John Frederick Nims (1913-1999)

My clumsiest dear, whose hands shipwreck vases,
At whose quick touch all glasses chip and ring,
Whose palms are bulls in china, burs in linen,
And have no cunning with any soft thing

Except all ill-at-ease fidgeting people:
The refugee uncertain at the door
You make at home; deftly you steady
The drunk clambering on his undulant floor.

Unpredictable dear, the taxi drivers’ terror,
Shrinking from far headlights pale as a dime
Yet leaping before apopleptic streetcars—
Misfit in any space. And never on time.

A wrench in clocks and the solar system. Only
With words and people and love you move at ease;
In traffic of wit expertly maneuver
And keep us, all devotion, at your knees.

Forgetting your coffee spreading on our flannel,
Your lipstick grinning on our coat,
So gaily in love’s unbreakable heaven
Our souls on glory of spilt bourbon float.

Be with me, darling, early and late. Smash glasses—
I will study wry music for your sake.
For should your hands drop white and empty
All the toys of the world would break.

I once read this poem in public to a group of twenty to twenty-five people. Afterwards, a woman came up to me and said that I had brought her to tears.  Although it was a nice compliment, I knew surely that it wasn’t I that did it.  For who could hear those final lines “For should your hands drop white and empty/All the toys of the world would break” and not get a catch in their throat?

I love this poem because it is an anti-ideal love poem.

Shakespeare did the same thing 400 years ago with his Sonnet 130 (“My mistress’ eyes are nothing like the sun.)

My favorite portrait of Shakespeare

My mistress’ eyes are nothing like the sun;
Coral is far more red than her lips’ red;
If snow be white, why then her breasts are dun;
If hairs be wires, black wires grow on her head.
I have seen roses damasked, red and white,
But no such roses see I in her cheeks;
And in some perfumes is there more delight
Than in the breath that from my mistress reeks.
I love to hear her speak, yet well I know
That music hath a far more pleasing sound;
I grant I never saw a goddess go;
My mistress when she walks treads on the ground.
And yet, by heaven, I think my love as rare
As any she belied with false compare.

Here too, the poet celebrates the flaws and the humanness of his beloved. In embracing her reality–and announcing that he has no need to “belie her with false compare” as so many other poets did–he claims a superior, purer love… “a love as rare” in Shakespeare’s words.

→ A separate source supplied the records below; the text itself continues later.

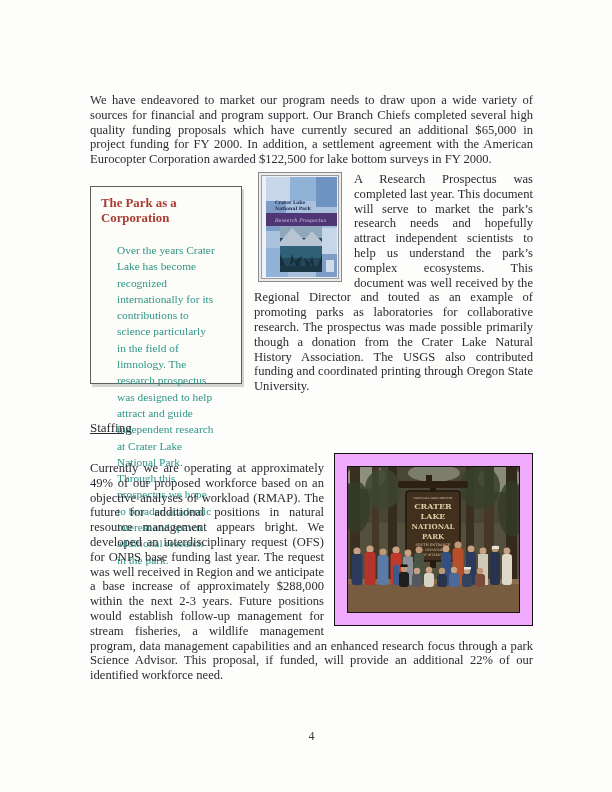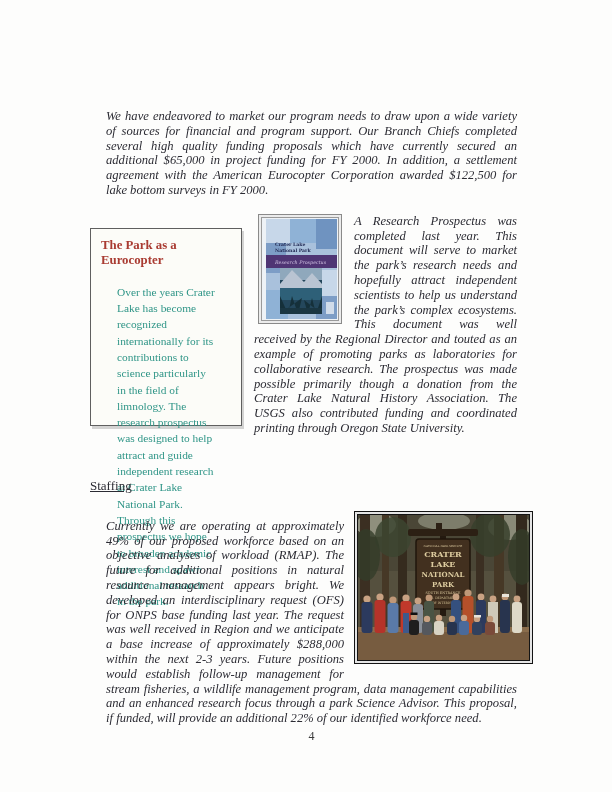--- a/index.html
+++ b/index.html
@@ -19,11 +19,10 @@
     width:443px;
   }
   p.para{
-    margin:16px;
+    margin:0;
     font-size:12.6px;
     line-height:14.8px;
     text-align:justify;
-    font-style:italic;
   }
   
   .mid-section{margin-top:5px;}

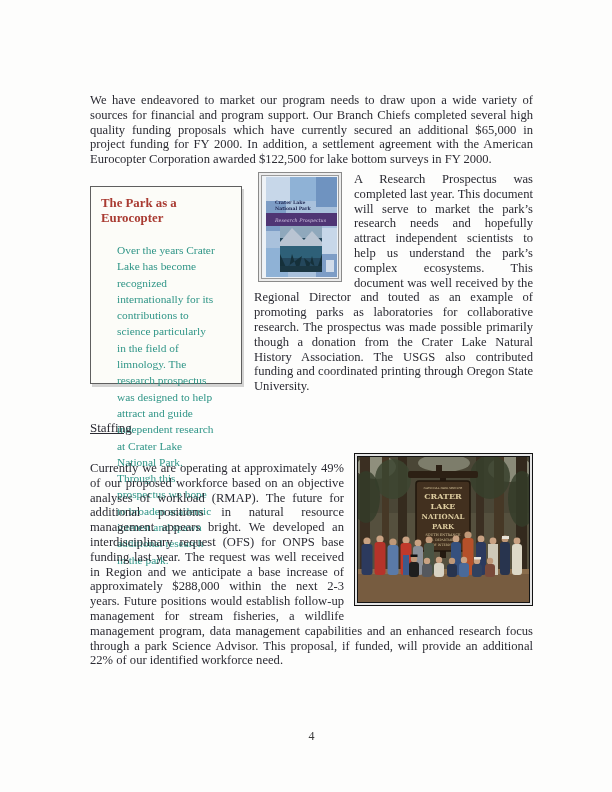--- a/index.html
+++ b/index.html
@@ -103,7 +103,7 @@
     <div class="mid-section">
 
       <div class="callout">
-        <h3>The Park as a Eurocopter</h3>
+        <h3>The Park as a Corporation</h3>
         <p>Over the years Crater Lake has become recognized internationally for its contributions to science particularly in the field of limnology. The research prospectus was designed to help attract and guide independent research at Crater Lake National Park. Through this prospectus we hope to broaden academic interest and spawn additional research in the park.</p>
       </div>
 

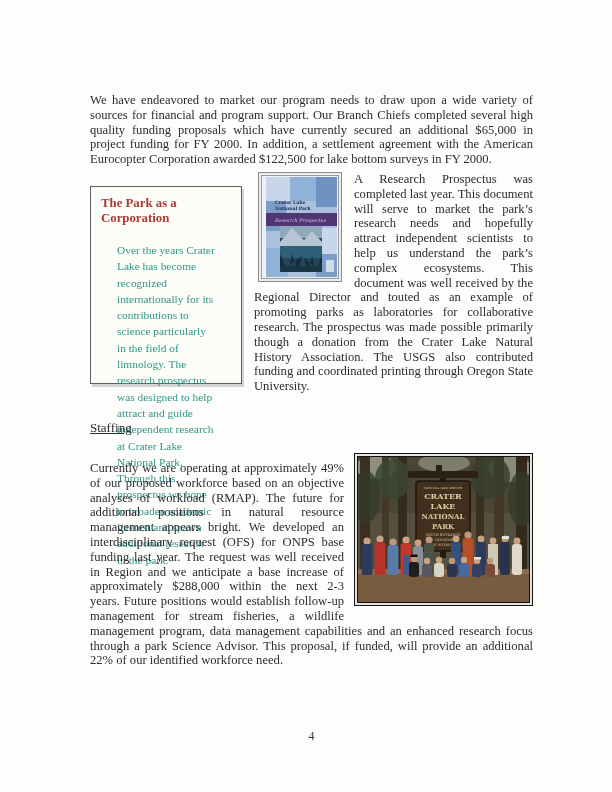--- a/index.html
+++ b/index.html
@@ -76,8 +76,8 @@
     float:right;
     margin:-8px 0 8px 10px;
     border:1px solid #141414;
-    padding:2px;
-    background:#e5e5e5;
+    padding:12px;
+    background:#f0abfc;
   }
   .photo-inner{
     border:1px solid #141414;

Both men, separated by four centuries, are similarly battling against a constructed “ideal.”  Whether it was the “ideal woman” presented by the Renaissance sonneteers or the “ideal woman” fashioned by Hollywood and Madison Avenue, it was a false image.  And both men knew it.  Their love, they claim, is special because it is grounded in the real world, not in an imaginary, air-brushed, wish-fulfillment world.  Their love exists in the everyday, “everyman/everywoman” world that most of us mortals inhabit.

We know little of Shakespeare’s beloved except for what she looks like: dark hair, pale-lipped and dun-skinned, bad-breathed, clunky-walking and shrilly-voiced. Nims, on the other hand, gives us more information about the object of his love.  She deftly handles those who are ill-at-ease, exiled or drunk; she moves easily with words and people and wit and love. Certainly, she has her frenetic failings–and Nims recounts them with affection– but that is not what makes her unique; that makes her human.  She is much more than that.  She is unique in the welcoming warmth of her love, in her compassion for and embrace of life.

Nims truly appreciates and loves her for what she is. And isn’t that what all of us is looking for?